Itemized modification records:
*** Block opens ***
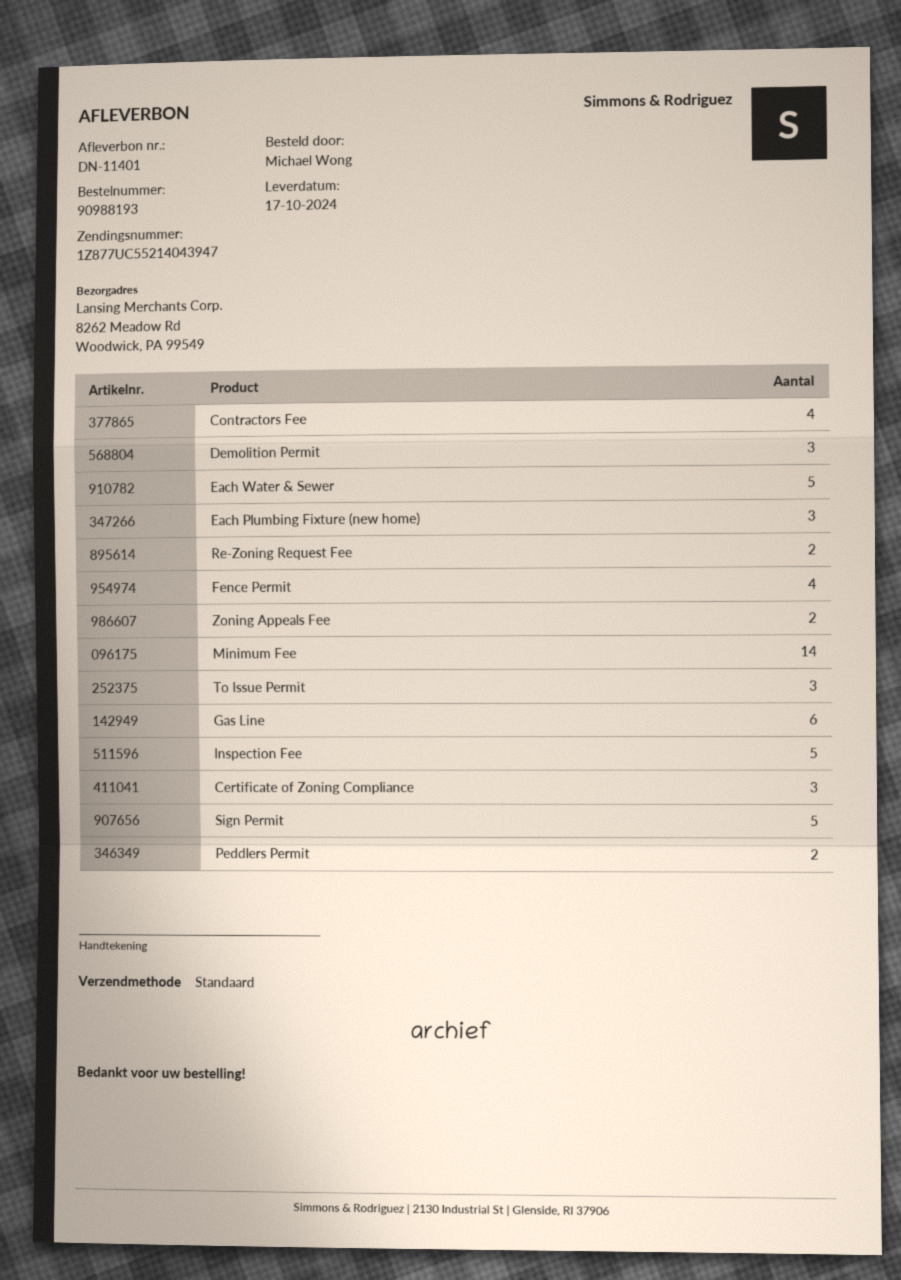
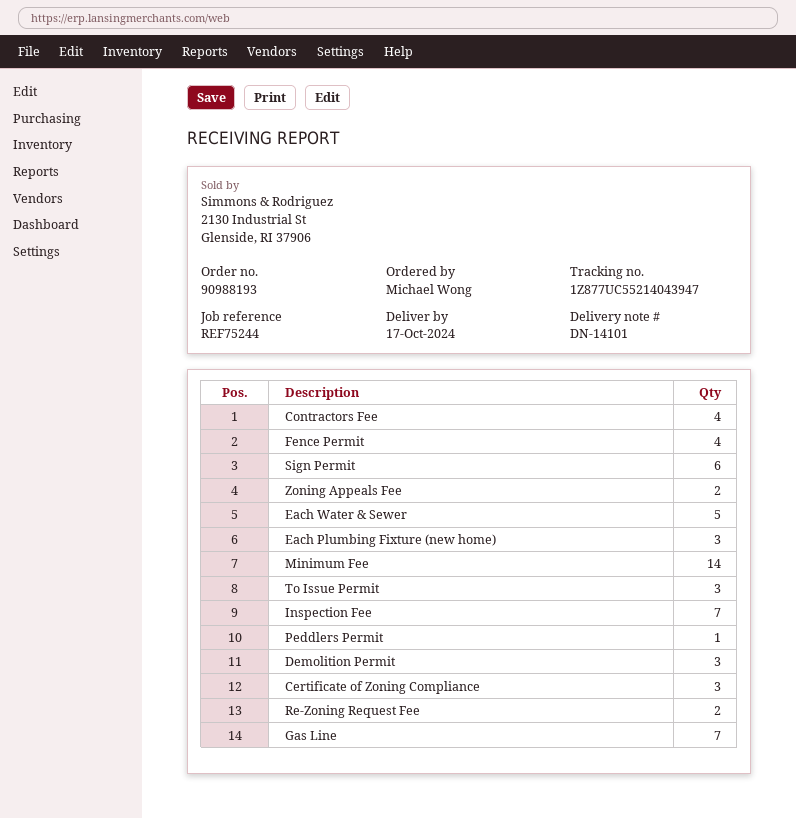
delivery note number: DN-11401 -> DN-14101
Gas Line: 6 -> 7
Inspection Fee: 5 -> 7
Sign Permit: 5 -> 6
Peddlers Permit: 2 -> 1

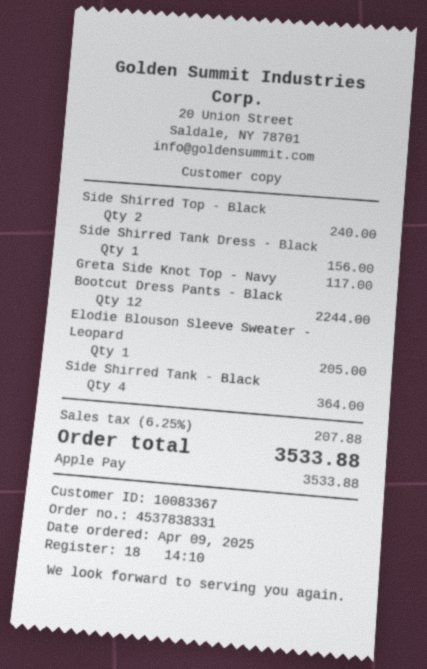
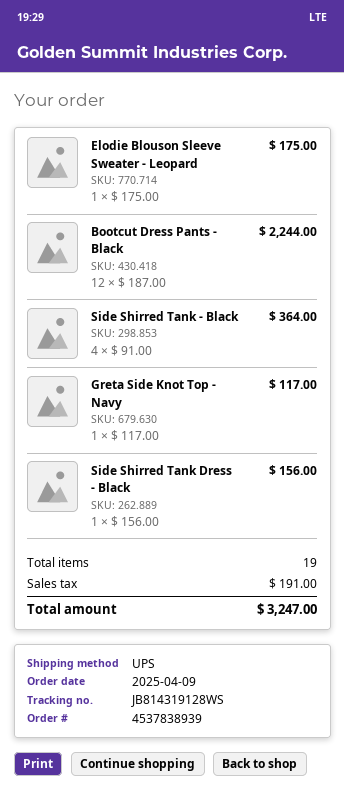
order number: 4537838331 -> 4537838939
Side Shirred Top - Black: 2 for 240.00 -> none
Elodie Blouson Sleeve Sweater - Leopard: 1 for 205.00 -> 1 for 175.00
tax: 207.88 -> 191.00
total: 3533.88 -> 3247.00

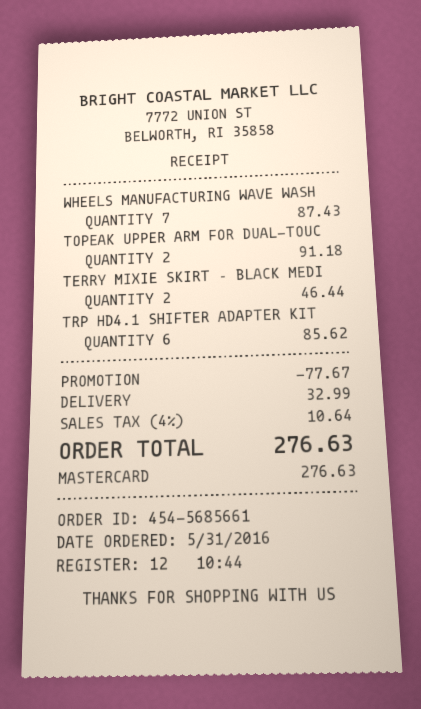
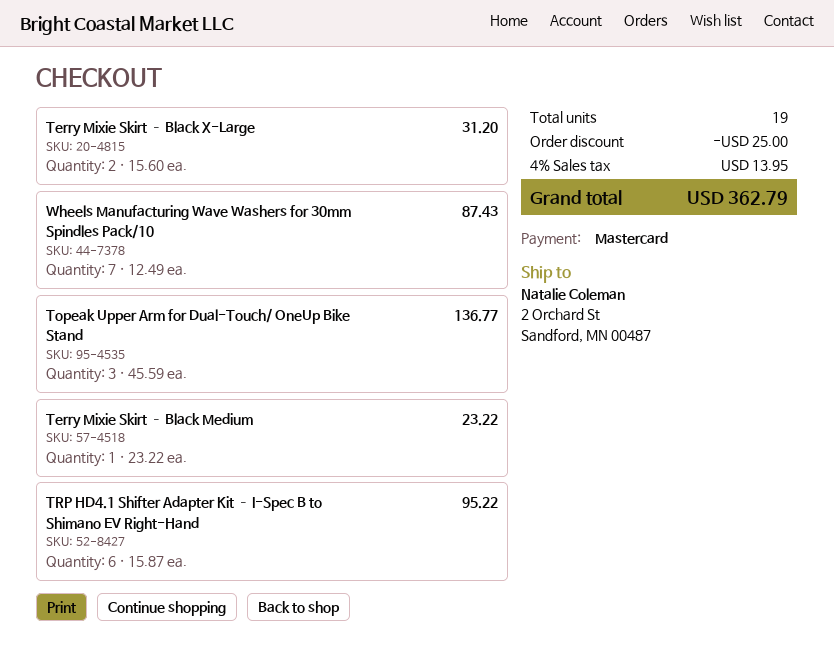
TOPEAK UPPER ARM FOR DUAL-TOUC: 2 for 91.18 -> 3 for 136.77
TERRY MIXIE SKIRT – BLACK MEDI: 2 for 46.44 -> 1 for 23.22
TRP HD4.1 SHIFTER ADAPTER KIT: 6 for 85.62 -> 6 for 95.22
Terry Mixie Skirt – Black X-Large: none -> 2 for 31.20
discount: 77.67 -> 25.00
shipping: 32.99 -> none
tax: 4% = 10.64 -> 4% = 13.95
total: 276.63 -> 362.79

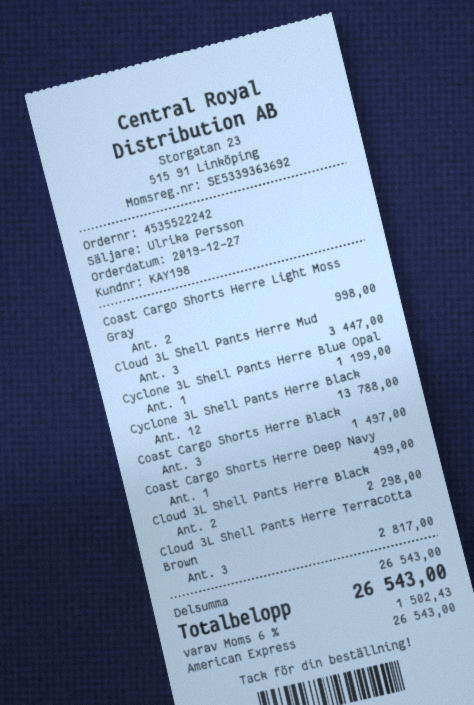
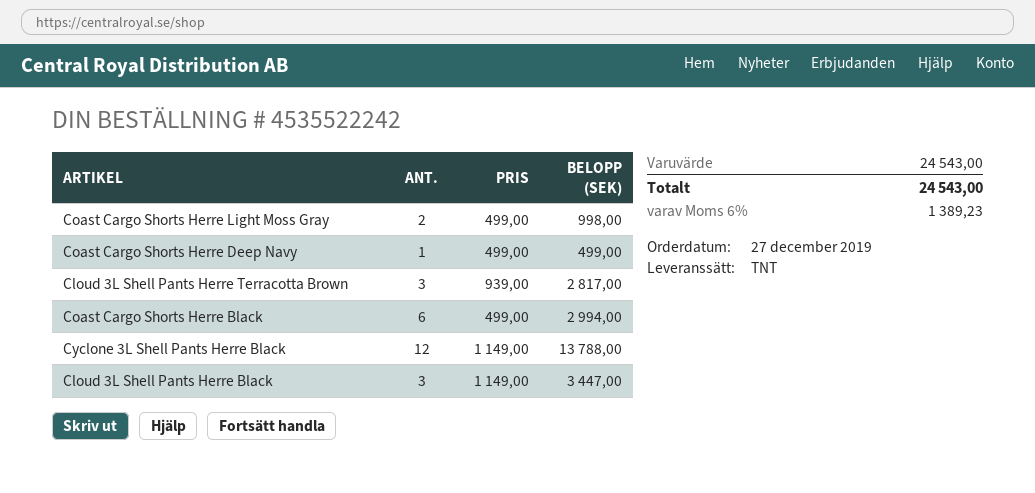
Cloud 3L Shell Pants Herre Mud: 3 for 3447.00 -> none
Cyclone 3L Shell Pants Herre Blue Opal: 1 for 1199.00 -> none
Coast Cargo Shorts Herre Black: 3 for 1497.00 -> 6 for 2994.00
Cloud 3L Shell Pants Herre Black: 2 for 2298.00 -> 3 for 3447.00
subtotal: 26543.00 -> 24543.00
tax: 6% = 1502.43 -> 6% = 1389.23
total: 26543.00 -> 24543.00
*** Block closes ***
*** Block opens ***
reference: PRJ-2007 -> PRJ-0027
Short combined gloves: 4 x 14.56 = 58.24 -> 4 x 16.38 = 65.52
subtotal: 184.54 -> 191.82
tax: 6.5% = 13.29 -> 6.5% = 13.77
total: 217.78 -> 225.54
*** Block closes ***
*** Block opens ***
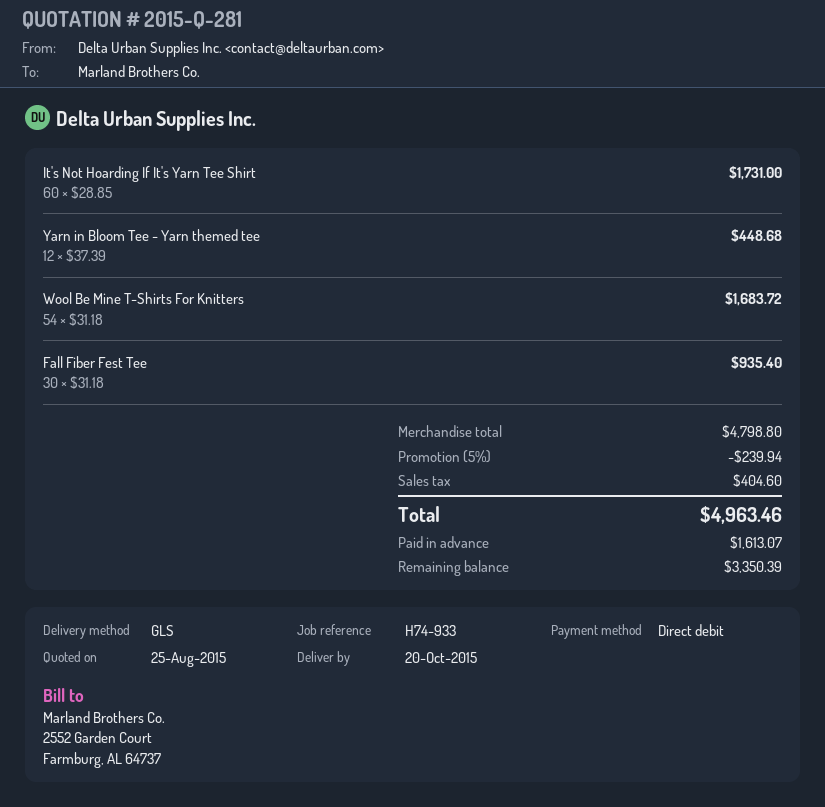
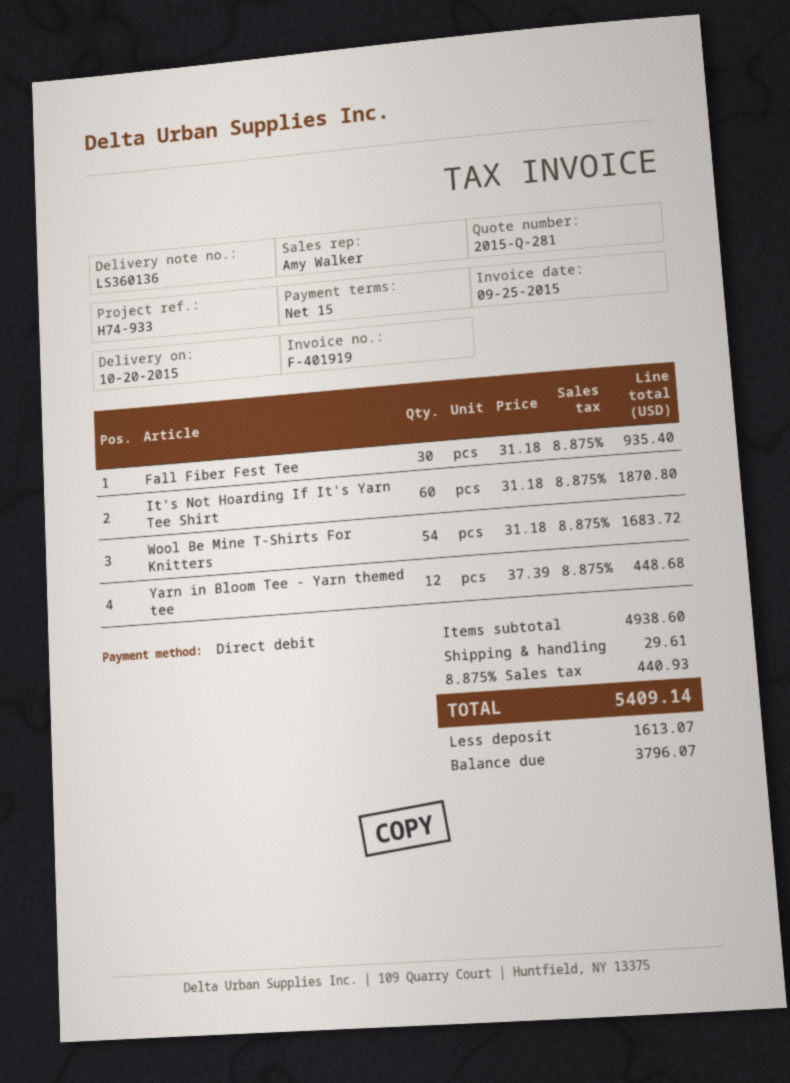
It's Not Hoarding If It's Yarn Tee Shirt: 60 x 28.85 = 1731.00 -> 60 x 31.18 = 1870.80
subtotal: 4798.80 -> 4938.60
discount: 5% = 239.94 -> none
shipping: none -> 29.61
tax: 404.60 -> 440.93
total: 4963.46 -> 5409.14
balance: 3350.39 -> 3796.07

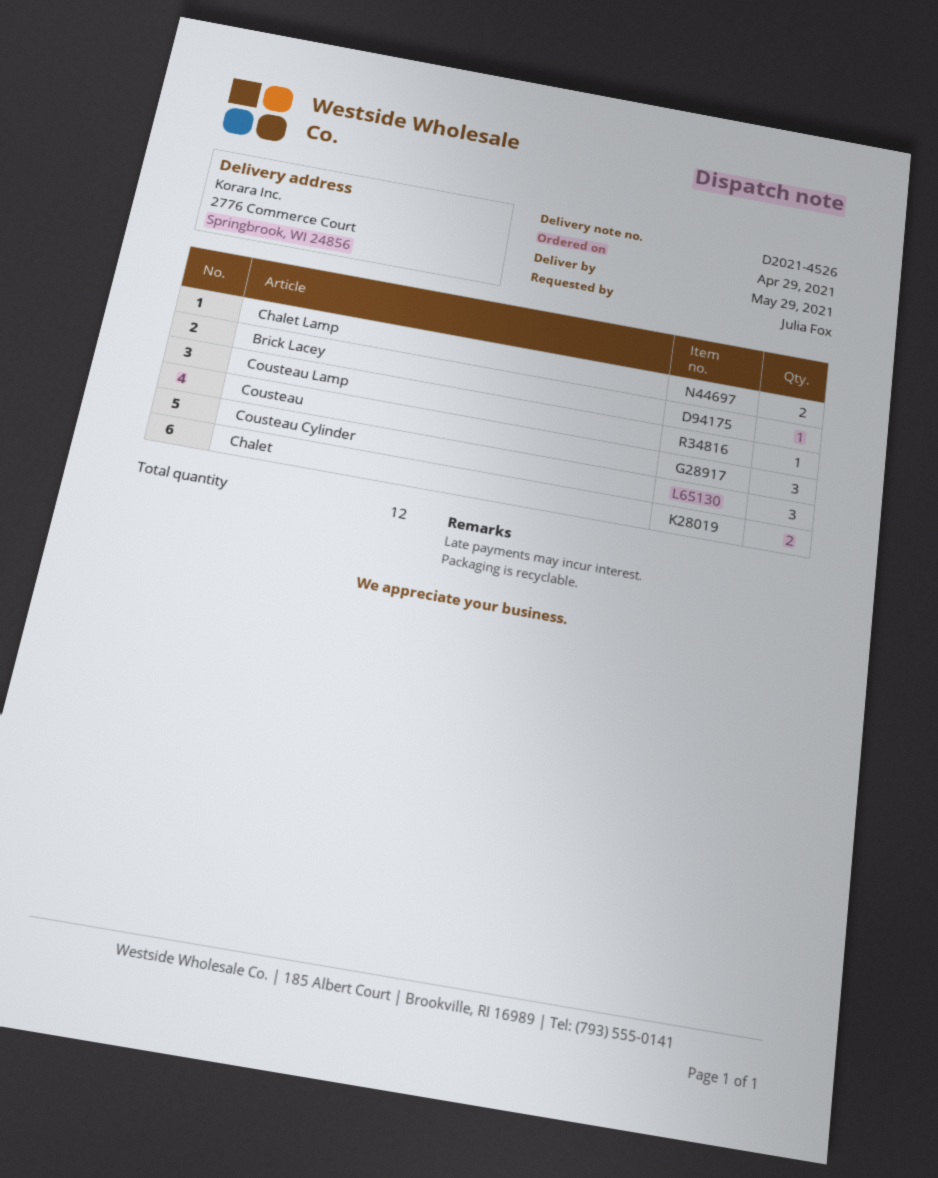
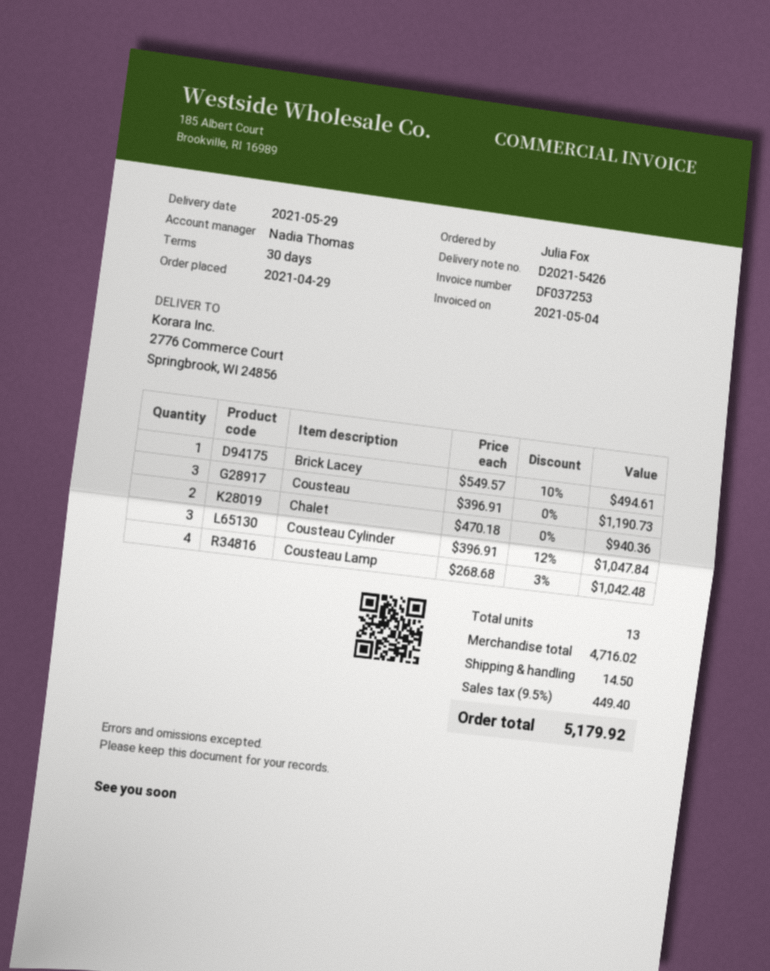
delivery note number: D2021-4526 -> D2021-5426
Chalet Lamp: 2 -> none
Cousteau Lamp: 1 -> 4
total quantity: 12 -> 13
*** Block closes ***
Task objective: Copy exactly the lines of the entries above from the one containing "total: 4963.46 -> 5409.14" through the one containing "total quantity: 12 -> 13". Both end lines count; pictures do not.

Answer for the task:
total: 4963.46 -> 5409.14
balance: 3350.39 -> 3796.07

delivery note number: D2021-4526 -> D2021-5426
Chalet Lamp: 2 -> none
Cousteau Lamp: 1 -> 4
total quantity: 12 -> 13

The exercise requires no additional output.